Front-end code change data:
# # # # # # #
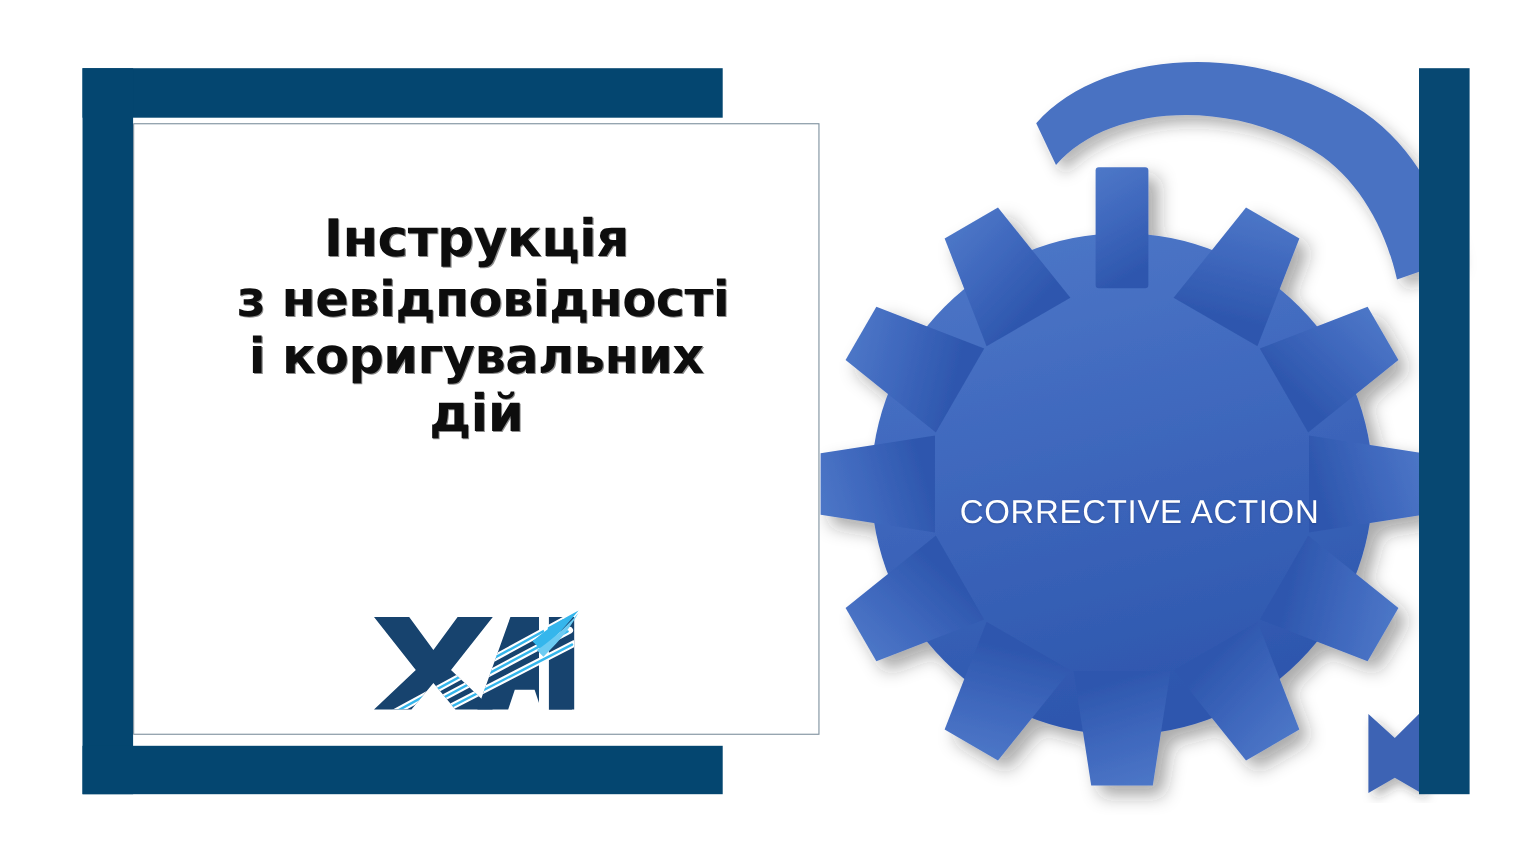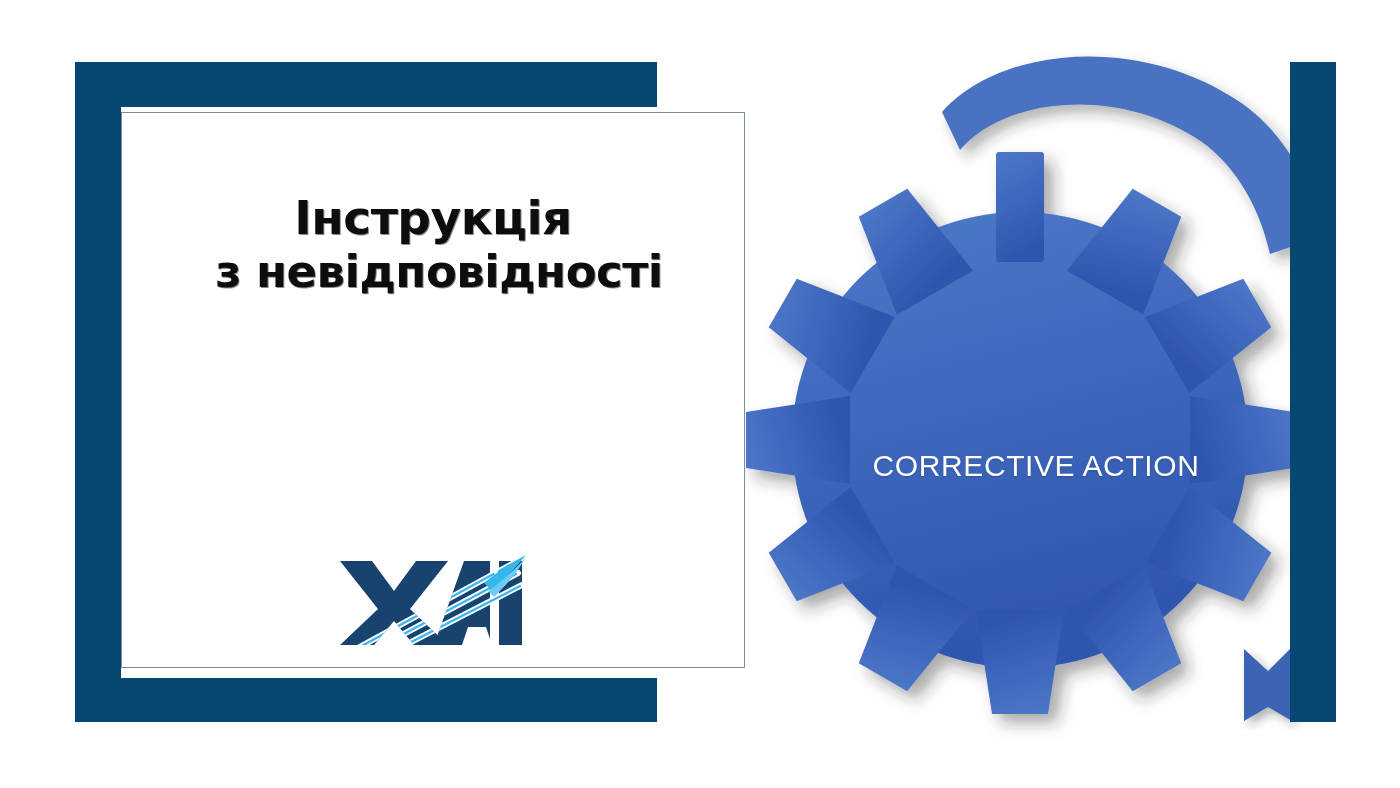--- a/index.html
+++ b/index.html
@@ -260,20 +260,22 @@
   </div>
 
   <div class="right-bar"></div>
 
   <div class="card">
     <div class="card-inner">
 
       <div class="title">
         <span class="title-line l1">Інструкція</span>
         <span class="title-line l2">з невідповідності</span>
+        <span class="title-line l3">і коригувальних</span>
+        <span class="title-line l4">дій</span>
       </div>
 
       <div class="logo">
         <svg viewBox="0 0 190 104" width="190" height="104" aria-hidden="true">
           <defs>
             <clipPath id="letterClip">
 
               <path d="M2 16 L34 16 L56 46 L78 16 L110 16 L72 64 L110 100 L76 100 L56 76 L36 100 L2 100 L40 64 Z"></path>
 
               <path d="M96 100 L126 16 L152 16 L182 100 L154 100 L148 82 L130 82 L124 100 Z"></path>

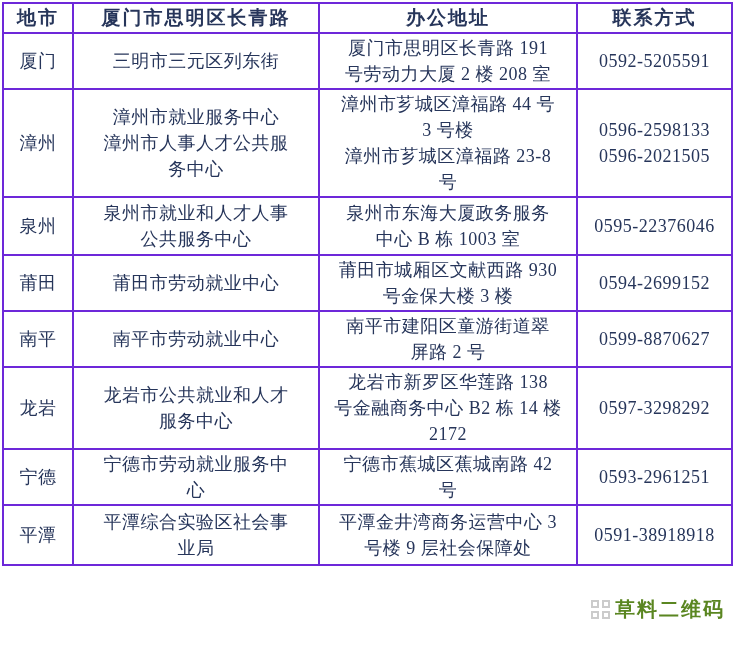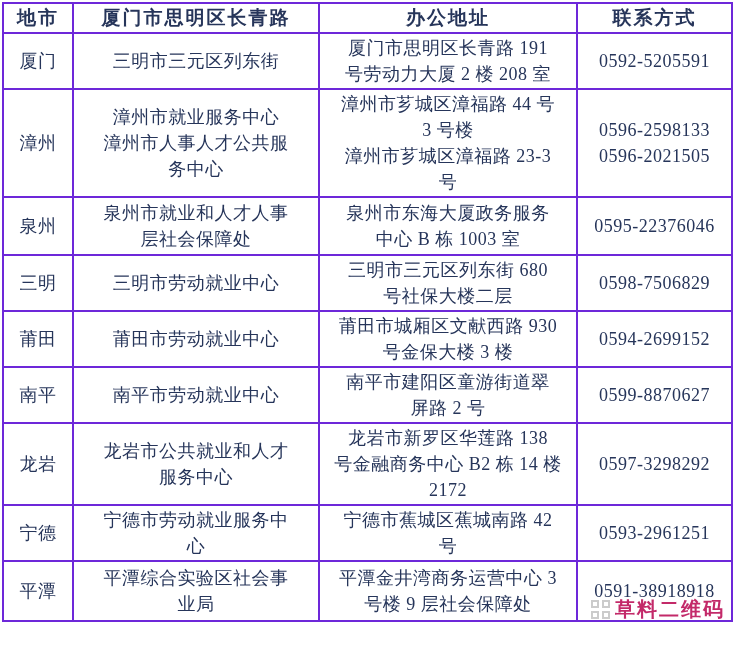--- a/index.html
+++ b/index.html
@@ -48,21 +48,21 @@
     letter-spacing: 1px;
     font-size: 18px;
   }
   .watermark {
     position: absolute;
     right: 8px;
     top: 596px;
     display: flex;
     align-items: center;
     gap: 5px;
-    color: #be185d;
+    color: #4d7c0f;
     font-size: 20px;
     font-weight: bold;
     letter-spacing: 2px;
     opacity: 0.92;
     pointer-events: none;
   }
   .qr-glyph {
     display: inline-grid;
     grid-template-columns: 8px 8px;
     grid-template-rows: 8px 8px;
@@ -104,39 +104,32 @@
 号劳动力大厦 2 楼 208 室</td>
         <td class="phone-cell">0592-5205591</td>
       </tr>
       <tr style="height:105px">
         <td class="city-cell">漳州</td>
         <td class="org-cell">漳州市就业服务中心
 漳州市人事人才公共服
 务中心</td>
         <td class="address-cell">漳州市芗城区漳福路 44 号
 3 号楼
-漳州市芗城区漳福路 23-3
+漳州市芗城区漳福路 23-8
 号</td>
         <td class="phone-cell">0596-2598133
 0596-2021505</td>
       </tr>
       <tr style="height:58px">
         <td class="city-cell">泉州</td>
         <td class="org-cell">泉州市就业和人才人事
-层社会保障处</td>
+公共服务中心</td>
         <td class="address-cell">泉州市东海大厦政务服务
 中心 B 栋 1003 室</td>
         <td class="phone-cell">0595-22376046</td>
-      </tr>
-      <tr style="height:55px">
-        <td class="city-cell">三明</td>
-        <td class="org-cell">三明市劳动就业中心</td>
-        <td class="address-cell">三明市三元区列东街 680
-号社保大楼二层</td>
-        <td class="phone-cell">0598-7506829</td>
       </tr>
       <tr style="height:54px">
         <td class="city-cell">莆田</td>
         <td class="org-cell">莆田市劳动就业中心</td>
         <td class="address-cell">莆田市城厢区文献西路 930
 号金保大楼 3 楼</td>
         <td class="phone-cell">0594-2699152</td>
       </tr>
       <tr style="height:54px">
         <td class="city-cell">南平</td>

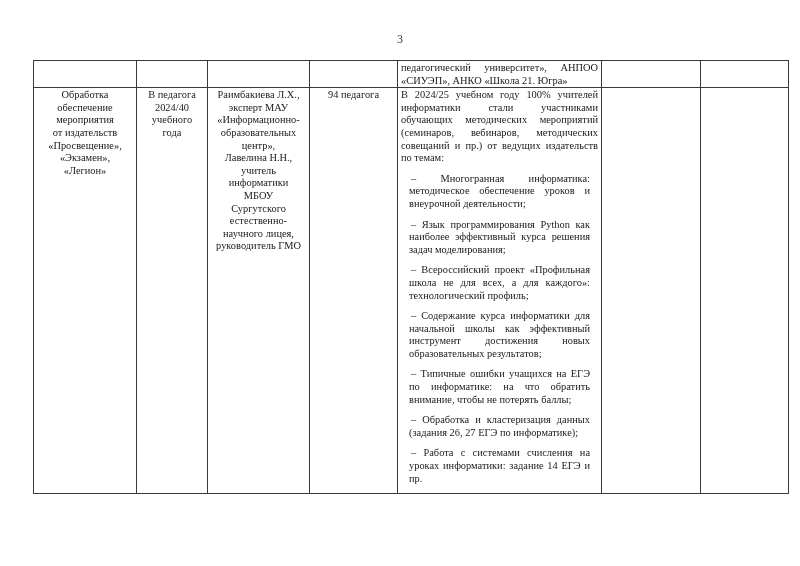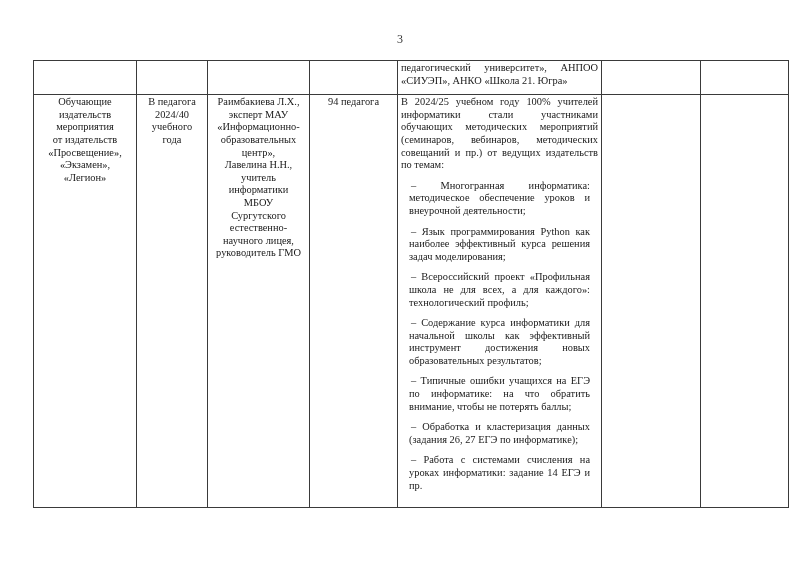--- a/index.html
+++ b/index.html
@@ -30,21 +30,21 @@
       left: 33px;
       border-collapse: collapse;
       table-layout: fixed;
       width: 755px;
       font-size: 10.4px;
       line-height: 12.6px;
     }
     table.doc-table td {
       border: 1.2px solid #3a3a3a;
       vertical-align: top;
-      padding: 1px 3px 7px 3px;
+      padding: 1px 3px 0 3px;
       overflow: hidden;
     }
     td.center { text-align: center; }
     td.justify { text-align: justify; }
     .row-top td { height: 25px; }
     .row-main td { height: 341px; }
     .para {
       text-align: justify;
       margin: 0;
     }
@@ -77,22 +77,22 @@
     <td></td>
     <td></td>
     <td class="justify">
       <p class="para">педагогический университет», АНПОО «СИУЭП», АНКО «Школа 21. Югра»</p>
     </td>
     <td></td>
     <td></td>
   </tr>
   <tr class="row-main">
     <td class="center">
-      <span class="line">Обучающие</span>
-      <span class="line">издательств</span>
+      <span class="line">Обработка</span>
+      <span class="line">обеспечение</span>
       <span class="line">мероприятия</span>
       <span class="line">от издательств</span>
       <span class="line">«Просвещение»,</span>
       <span class="line">«Экзамен»,</span>
       <span class="line">«Легион»</span>
     </td>
     <td class="center">
       <span class="line">В педагога</span>
       <span class="line">2024/40</span>
       <span class="line">учебного</span>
# # # # # # #
TASK DIRECTIONS
The answer is the lines above, word for word, from the first one through the one containing "L78 16 L110"; it includes no pictures.

ANSWER TO THE EXERCISE
--- a/index.html
+++ b/index.html
@@ -260,20 +260,22 @@
   </div>
 
   <div class="right-bar"></div>
 
   <div class="card">
     <div class="card-inner">
 
       <div class="title">
         <span class="title-line l1">Інструкція</span>
         <span class="title-line l2">з невідповідності</span>
+        <span class="title-line l3">і коригувальних</span>
+        <span class="title-line l4">дій</span>
       </div>
 
       <div class="logo">
         <svg viewBox="0 0 190 104" width="190" height="104" aria-hidden="true">
           <defs>
             <clipPath id="letterClip">
 
               <path d="M2 16 L34 16 L56 46 L78 16 L110 16 L72 64 L110 100 L76 100 L56 76 L36 100 L2 100 L40 64 Z"></path>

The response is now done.